Sin embargo, en la década del 40, el perfil de la partera independiente ya no podía ser el horizonte de la mayoría de ellas, y dentro del gremio se desarrolló una percepción crítica del cambio en varias dimensiones, que decantó en nuevas expresiones asociativas con un perfil gremial definido. Con más claridad que en los momentos previos a los reclamos por el mejoramiento de las condiciones de trabajo, se sumaron las reivindicaciones del oficio y de su jerarquización. Esto era factible sobre todo en la ciudad de Buenos Aires pues, como las propias parteras reconocían, allí el desarrollo de las maternidades había sido sostenido y se convertía en la fuente de trabajo principal para muchas de ellas. Por otra parte, era donde se verificaban de manera palpable los cambios en la organización del trabajo para atender el parto, ya que en las instituciones el rol de las parteras tal como había sido previsto por la obstetricia, subordinado a las directivas médicas, era una realidad cotidiana.
Las demandas específicas por las condiciones de trabajo que las parteras de las maternidades municipales sufrían, se multiplicaron. Los reclamos puntuales se centraron en el problema de las ad honorem y del exceso de horas de trabajo, y en las guardias demasiado extensas (Svetliza, 1940, pp. 19-20). El intendente porteño, el Concejo Deliberante e incluso el Congreso de la Nación fueron los interlocutores elegidos por las parteras. Existían regulaciones muy laxas respecto de los horarios de trabajo y de las guardias, que podían ser de más de 24 horas. Esto comprometía el trabajo externo al hospital que las trabajadoras pudieran ofrecer y, por primera vez, las parteras se compararon con otras mujeres a la hora de exigir mejores condiciones para su labor; se afirmaron mediante la invocación de los derechos que las obreras tenían: jornadas de trabajo limitadas, sábado inglés, feriados y fines de semana (Ibíd., p. 20).

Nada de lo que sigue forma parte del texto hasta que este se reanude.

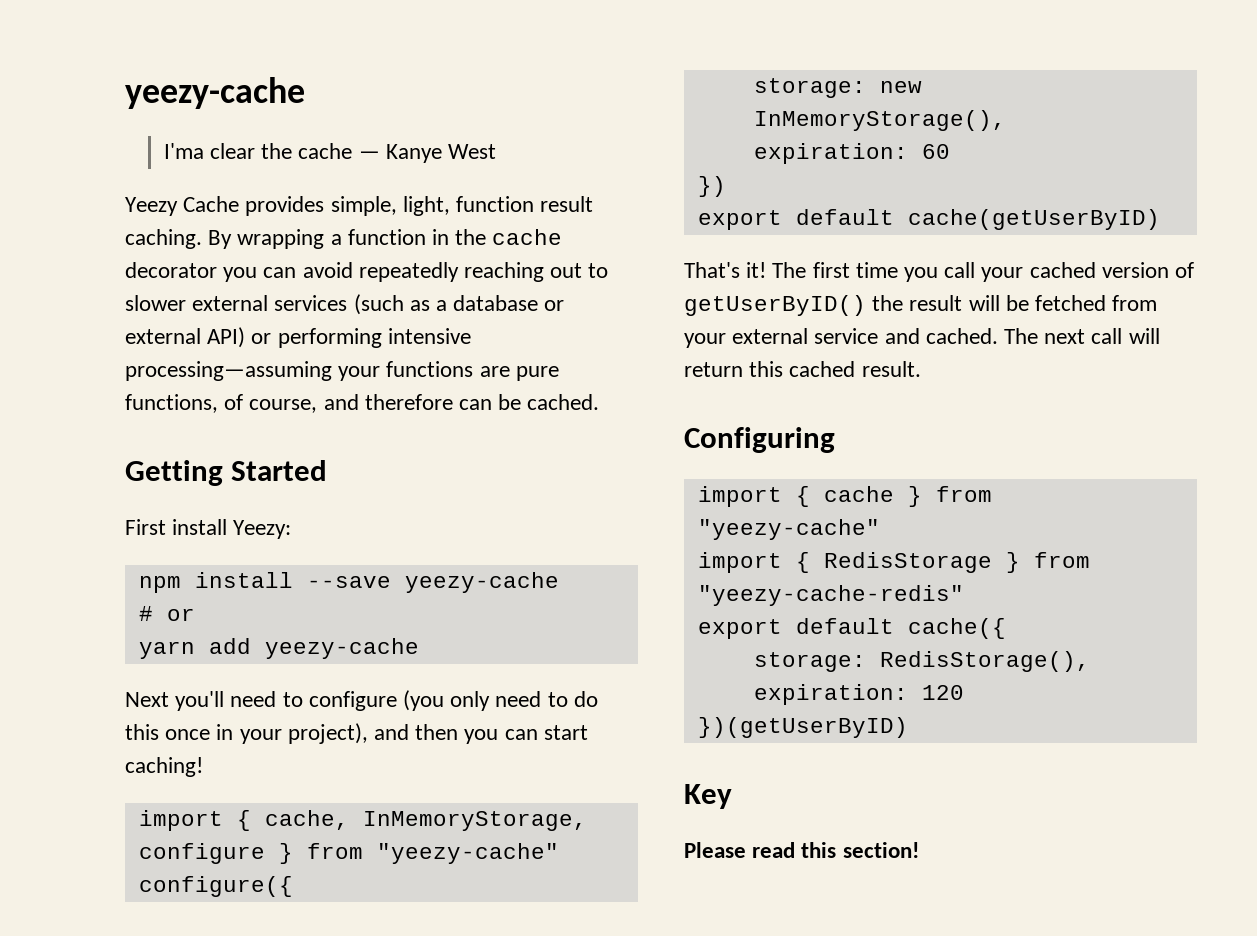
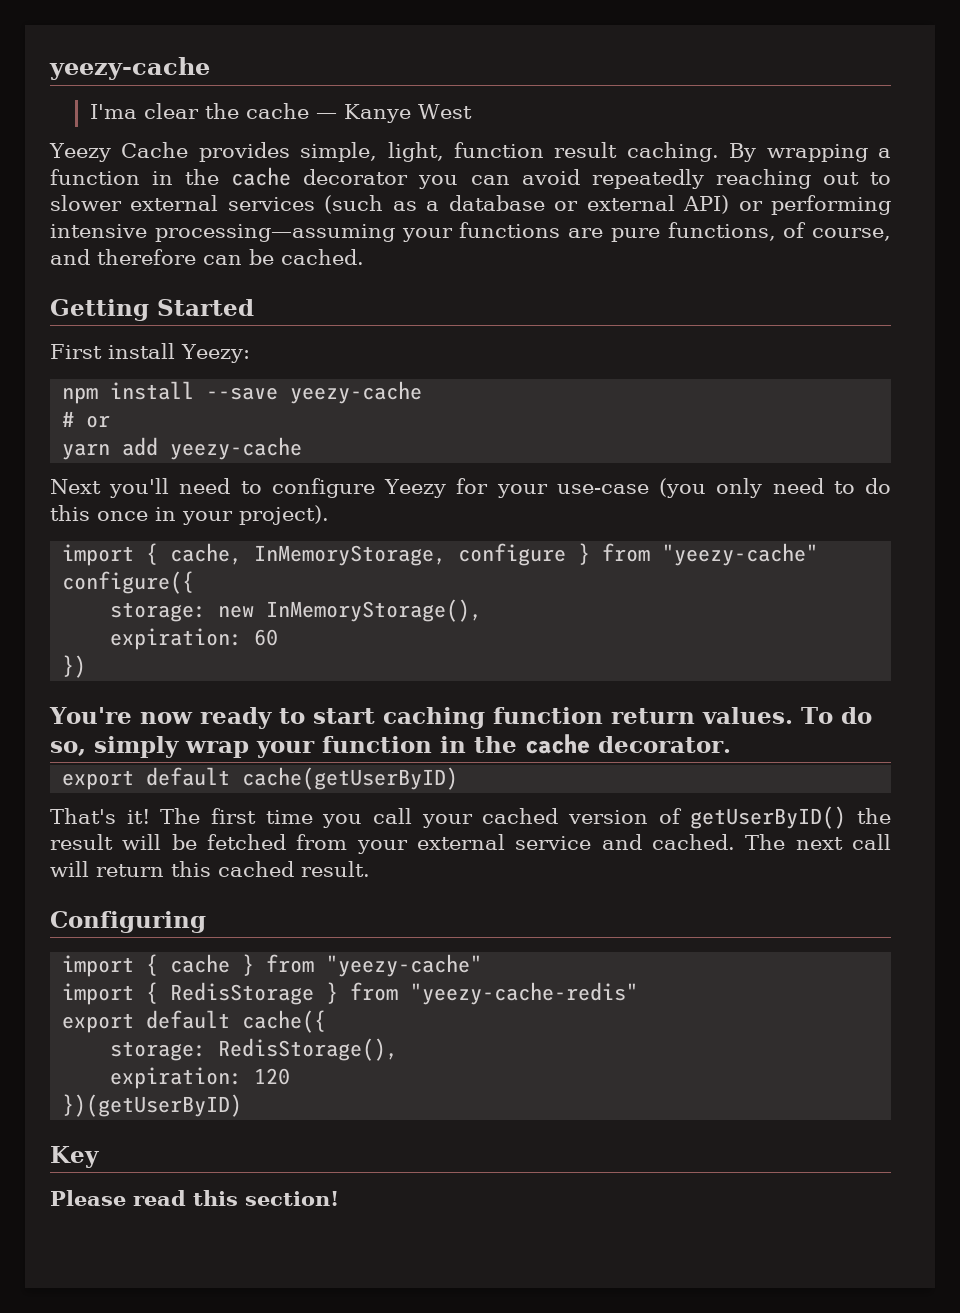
- Next you'll need to configure (you only need to do this once in your project), and then you can start caching!
+ Next you'll need to configure Yeezy for your use-case (you only need to do this once in your project).
+ You're now ready to start caching function return values. To do so, simply wrap your function in the cache decorator.

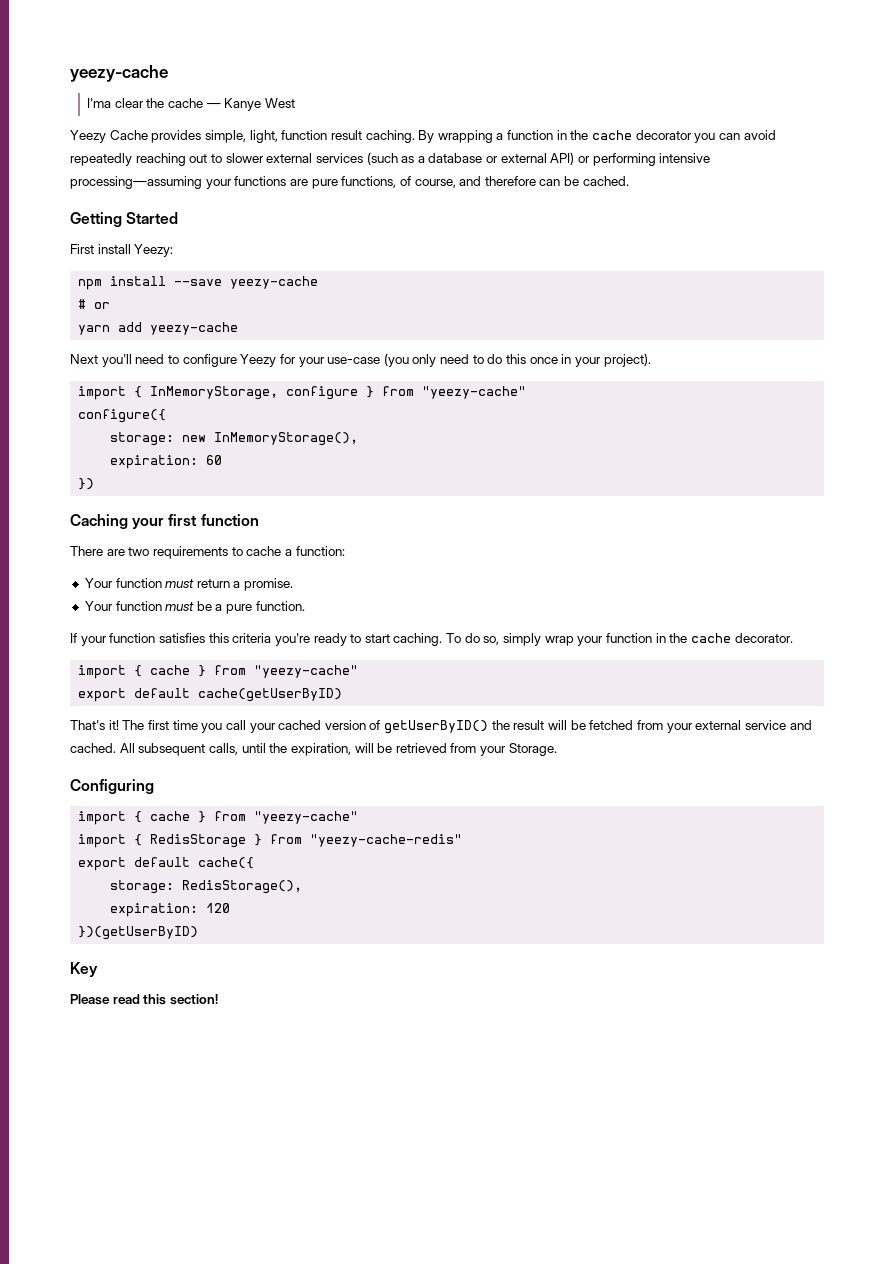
- import { cache, InMemoryStorage, configure } from "yeezy-cache"
+ import { InMemoryStorage, configure } from "yeezy-cache"
- You're now ready to start caching function return values.
+ Caching your first function
+ There are two requirements to cache a function:
+ Your function must return a promise.
+ Your function must be a pure function.
+ If your function satisfies this criteria you're ready to start caching.
  To do so, simply wrap your function in the cache decorator.
+ import { cache } from "yeezy-cache"
- The next call will return this cached result.
+ All subsequent calls, until the expiration, will be retrieved from your Storage.

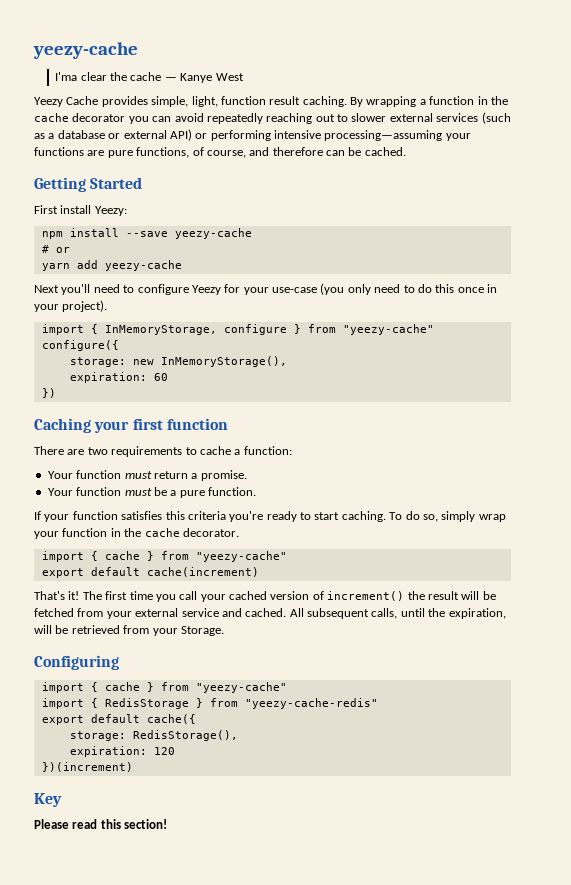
- export default cache(getUserByID)
+ export default cache(increment)
- The first time you call your cached version of getUserByID() the result will be fetched from your external service and cached.
+ The first time you call your cached version of increment() the result will be fetched from your external service and cached.
- })(getUserByID)
+ })(increment)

Por otro lado, el perfil de las parteras se había diversificado y despuntaba una nueva generación, integrada por mujeres jóvenes recientemente graduadas que ocupaban lugares en los hospitales y maternidades, y que no estaban igualmente interesadas o no habían tenido las mismas posibilidades que sus antecesoras en la atención privada. Las parteras más tradicionales mantenían una mirada suspicaz sobre estas jóvenes que ocupaban lugares en los hospitales como agregadas o ad honorem. Finalmente, se generó una situación de enfrentamiento y las parteras de los hospitales pusieron en cuestión la capacidad de sus colegas, adjudicaron a los partos provenientes de “la ciudad”, es decir, a los iniciados y/o atendidos fuera del hospital, los principales índices de distocias (Casas, 1942, p. 2). Se trató de una cuestión que no alcanzó mayores dimensiones y fue resuelta rápidamente por la dirigencia del gremio, pero fue un signo notable de la diversificación de intereses entre las obstétricas. Nuevas maneras de ejercer la profesión tendían a imponerse y cualquier organización que pretendiera unificar la representación de las parteras debía tener en cuenta una variedad de situaciones que no estaban instaladas entre las tradicionales reivindicaciones del colectivo.